Après l'approbation de la réforme judiciaire, les membres de l'industrie automobile mexicaine espèrent que l'impact négatif qu'ils ont anticipé avec les changements sera atténué par l'établissement des lois dérivées respectives.

Lors d'une conférence, Guillermo Rosales, président exécutif de l'Association mexicaine des distributeurs automobiles, a rappelé que dans le secteur, même s'il reconnaît que le système judiciaire nécessite des changements, l'élection par vote des personnes morales ne semble pas être un processus adéquat.

« L’élection des juges, des magistrats et des ministres ne contribuera pas à nous doter d’un système judiciaire plus efficace que celui dont nous disposons déjà. Au contraire, des risques importants apparaissent et peuvent conduire à un affaiblissement de ce dont nous disposons déjà », a-t-il expliqué.

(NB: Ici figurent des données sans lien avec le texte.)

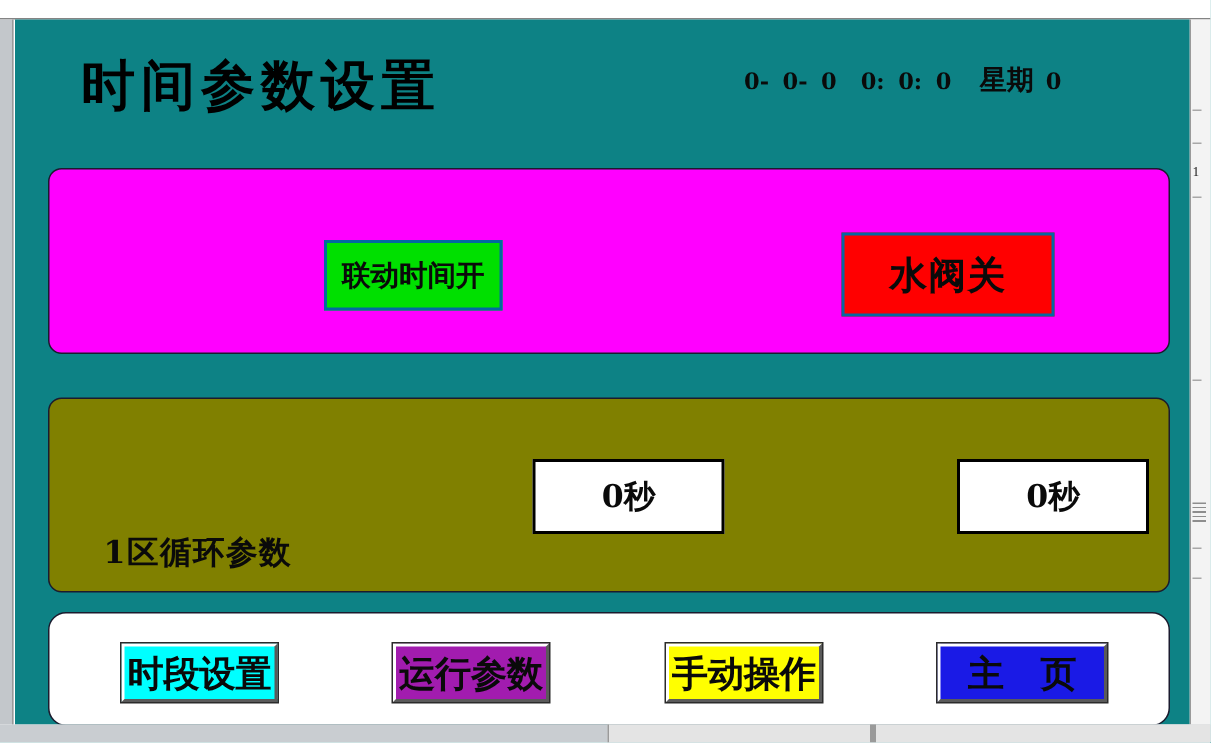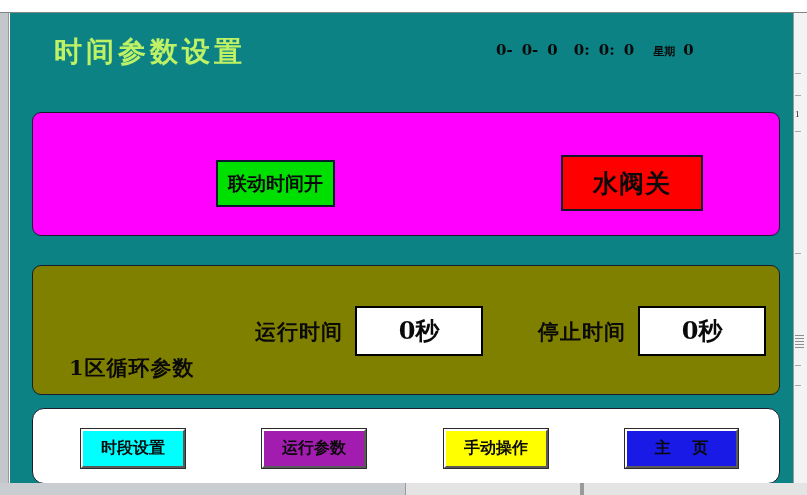"时间参数设置" .page-title { color: #bef264 -> #000000; font-size: 28px -> 36px }
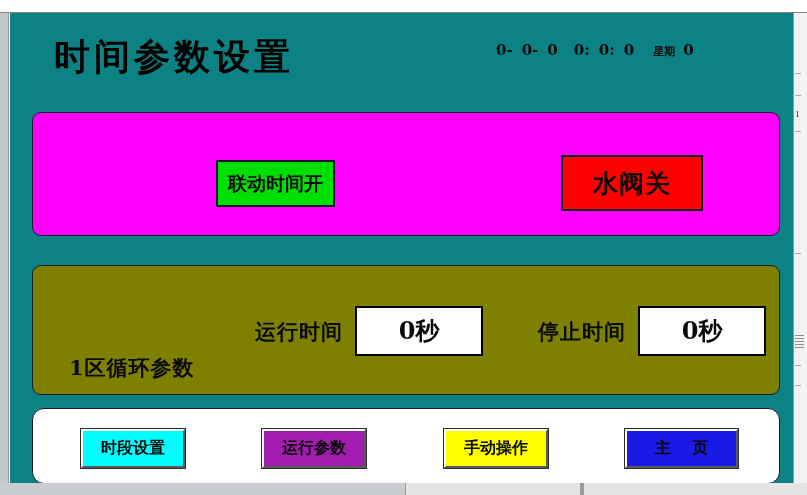"星期" .dt-weekday { font-size: 11px -> 18px }
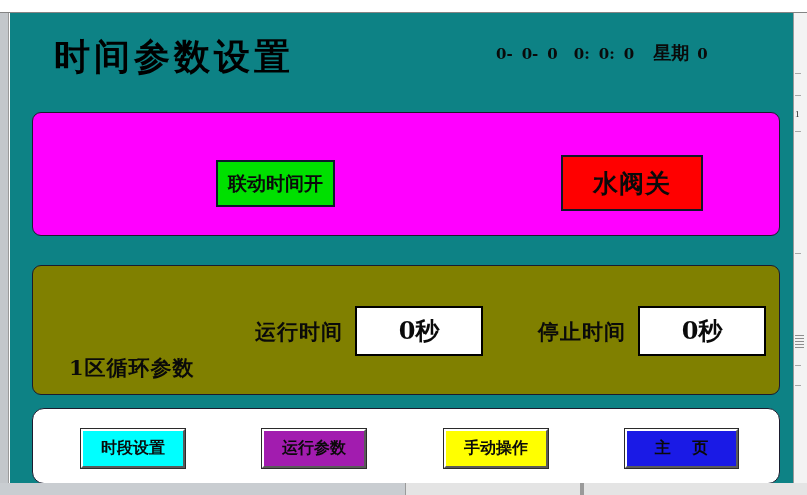"联动时间开" .status-btn { border: 2px solid #0f172a -> 2px solid #0369a1 }
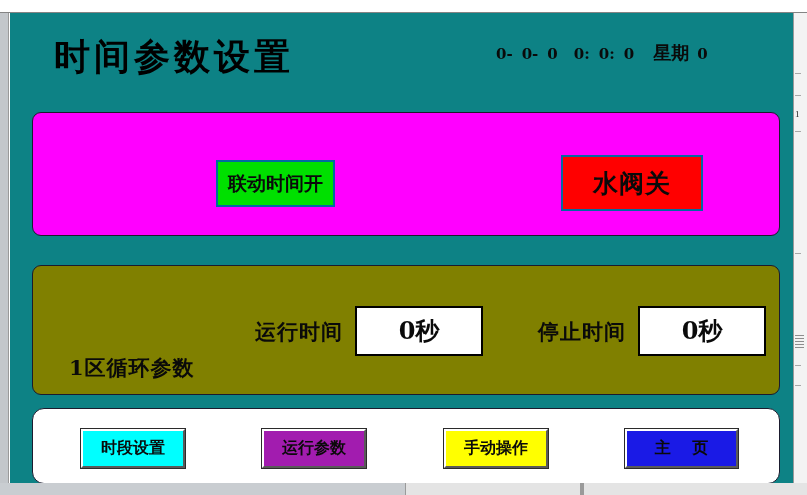"运行时间" div.olive-label { html: <div>运行时间</div> -> none }
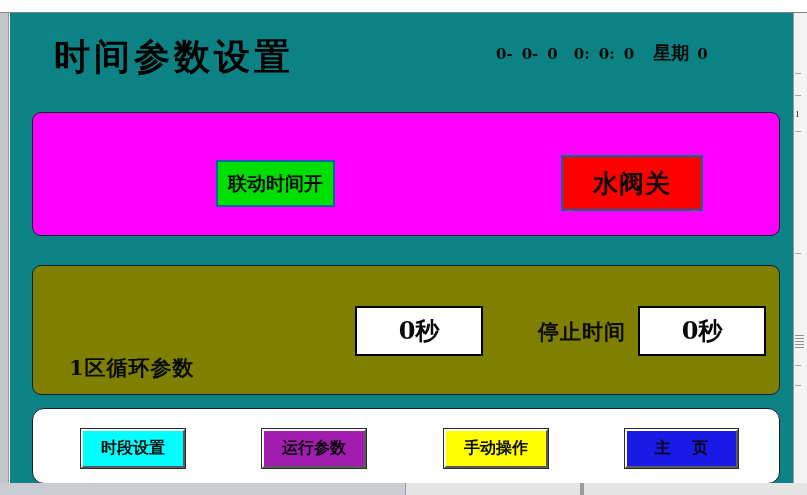"0秒" .value-box { font-size: 24px -> 21px }
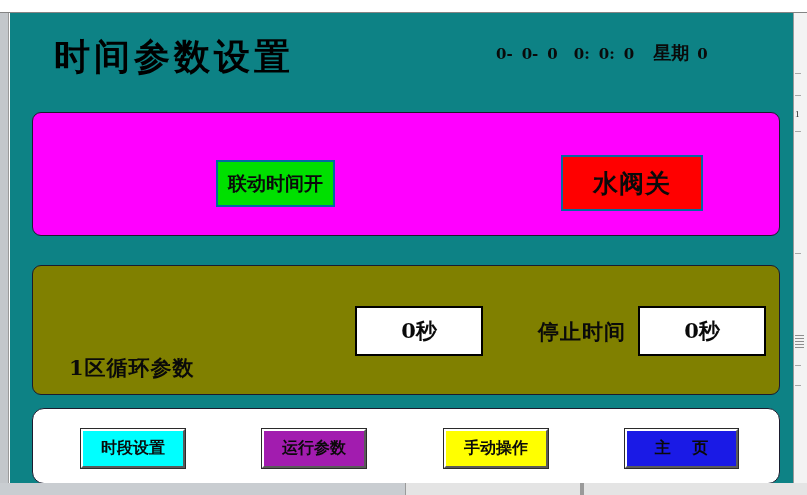"停止时间" div.olive-label { html: <div>停止时间</div> -> none }
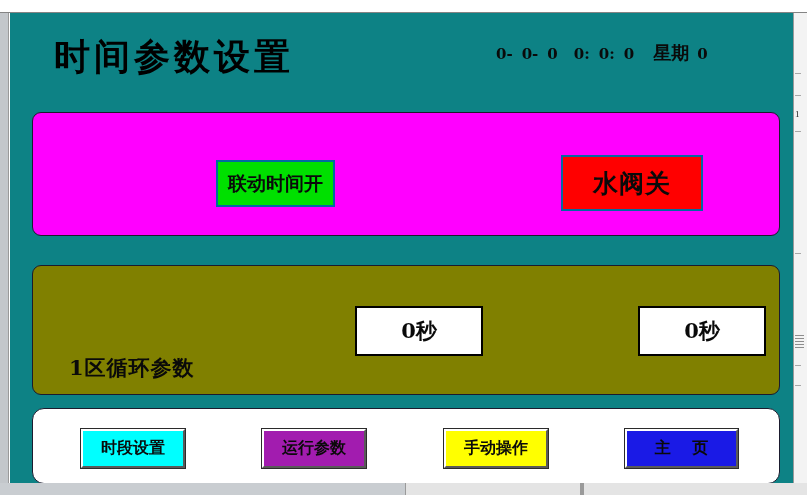"时段设置" .nav-btn { font-size: 16px -> 24px }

Le représentant du secteur automobile présent au Mexique a ajouté qu'il regrettait les conditions dans lesquelles l'approbation de la réforme judiciaire a été donnée, non seulement en raison de l'absence d'un processus de négociation politique plus large, mais aussi en raison des conséquences attendues.

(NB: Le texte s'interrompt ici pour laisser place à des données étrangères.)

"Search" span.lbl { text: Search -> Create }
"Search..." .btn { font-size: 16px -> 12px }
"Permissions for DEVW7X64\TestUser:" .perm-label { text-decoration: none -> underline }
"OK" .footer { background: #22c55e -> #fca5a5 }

Maintenant que la réforme a été approuvée au Sénat, Rosales a déclaré qu'ils attendraient d'être entendus.

« Nous n'avons plus qu'à attendre et essayer d'être entendus pour que, dans les lois dérivées qui guideront la mise en œuvre de la réforme constitutionnelle (…) nous puissions avoir plus de certitude et atténuer les impacts négatifs qui ont été prévus », a-t-il déclaré. commenté.

Dans sa participation à la conférence organisée pour montrer les chiffres de croissance du secteur, Rogelio Arzate, leader de l'Association Nationale des Producteurs de Camions et Tracteurs, a reconnu que dans les prochaines étapes de mise en œuvre de la réforme judiciaire, avec les lois secondaires, il faudra doivent être prises pour assurer la clarté, la certitude, l’impartialité et le professionnalisme.

« Nous pensons que la réforme judiciaire approuvée au Sénat de la République générera les processus pour assurer et garantir l'État de droit et la sécurité juridique et réglementaire », a-t-il exprimé.

Aux premières heures de ce mercredi et après une longue journée de protestations et de combats entre partisans et opposants, la réforme judiciaire proposée par le président Andrés Manuel López Obrador a finalement été approuvée.